[Records for the exercise Boundary: Start]

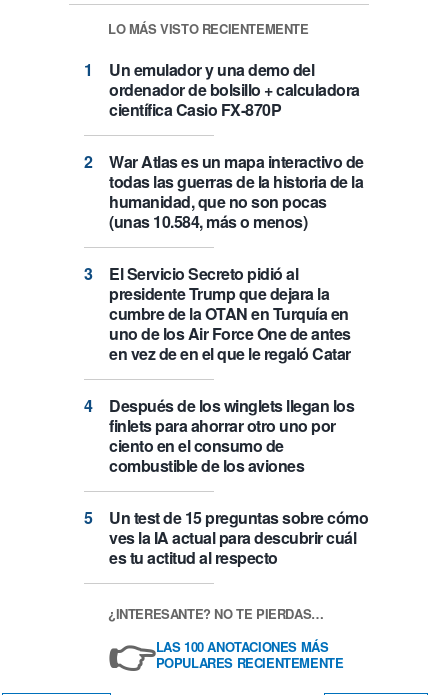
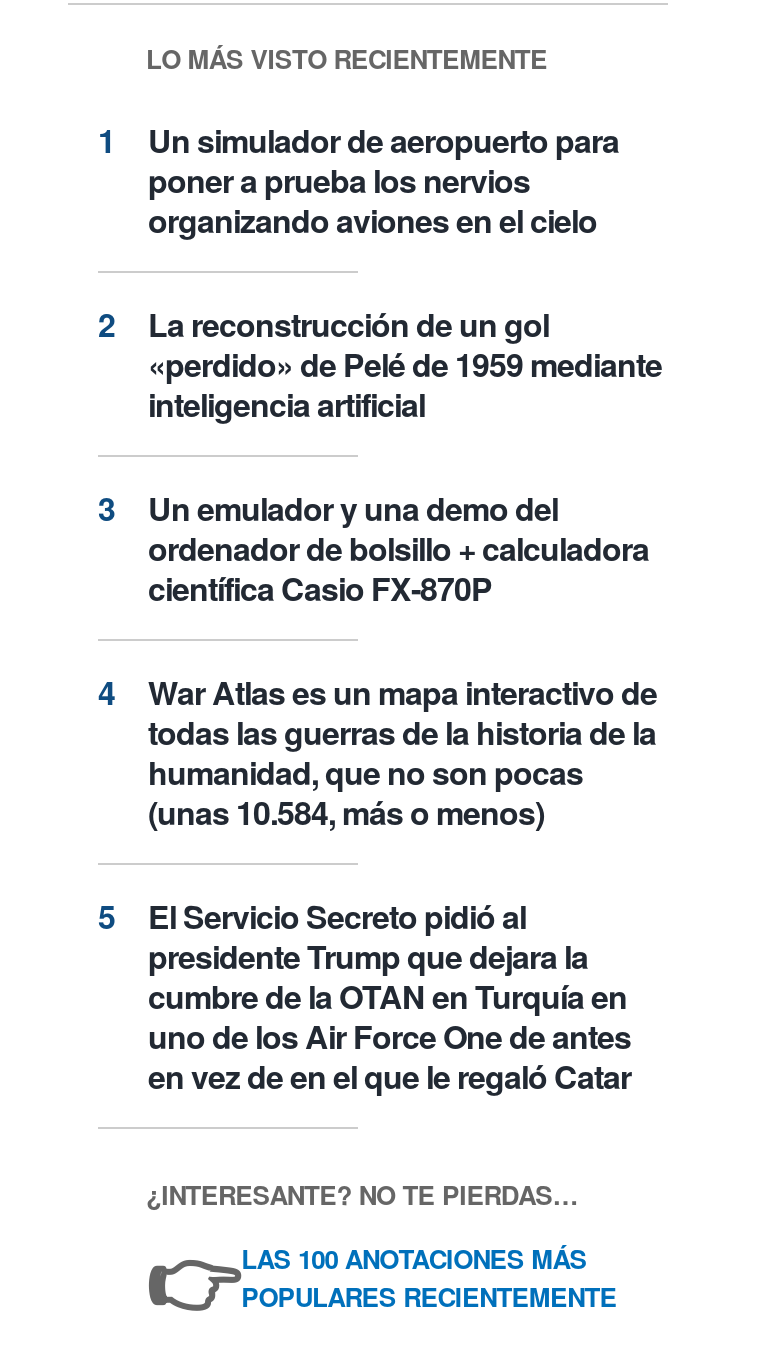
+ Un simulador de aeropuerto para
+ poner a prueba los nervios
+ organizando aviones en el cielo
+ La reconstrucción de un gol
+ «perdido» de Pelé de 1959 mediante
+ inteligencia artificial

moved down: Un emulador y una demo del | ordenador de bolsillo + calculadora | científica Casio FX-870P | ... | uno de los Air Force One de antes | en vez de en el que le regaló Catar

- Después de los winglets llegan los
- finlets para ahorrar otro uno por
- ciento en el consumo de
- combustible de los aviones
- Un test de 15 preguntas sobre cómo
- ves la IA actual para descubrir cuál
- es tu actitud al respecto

[Records for the exercise Boundary: End]

[Work instruction]: Could you print the material above word for word and skip the images?

[Solution to this task]:
+ Un simulador de aeropuerto para
+ poner a prueba los nervios
+ organizando aviones en el cielo
+ La reconstrucción de un gol
+ «perdido» de Pelé de 1959 mediante
+ inteligencia artificial

moved down: Un emulador y una demo del | ordenador de bolsillo + calculadora | científica Casio FX-870P | ... | uno de los Air Force One de antes | en vez de en el que le regaló Catar

- Después de los winglets llegan los
- finlets para ahorrar otro uno por
- ciento en el consumo de
- combustible de los aviones
- Un test de 15 preguntas sobre cómo
- ves la IA actual para descubrir cuál
- es tu actitud al respecto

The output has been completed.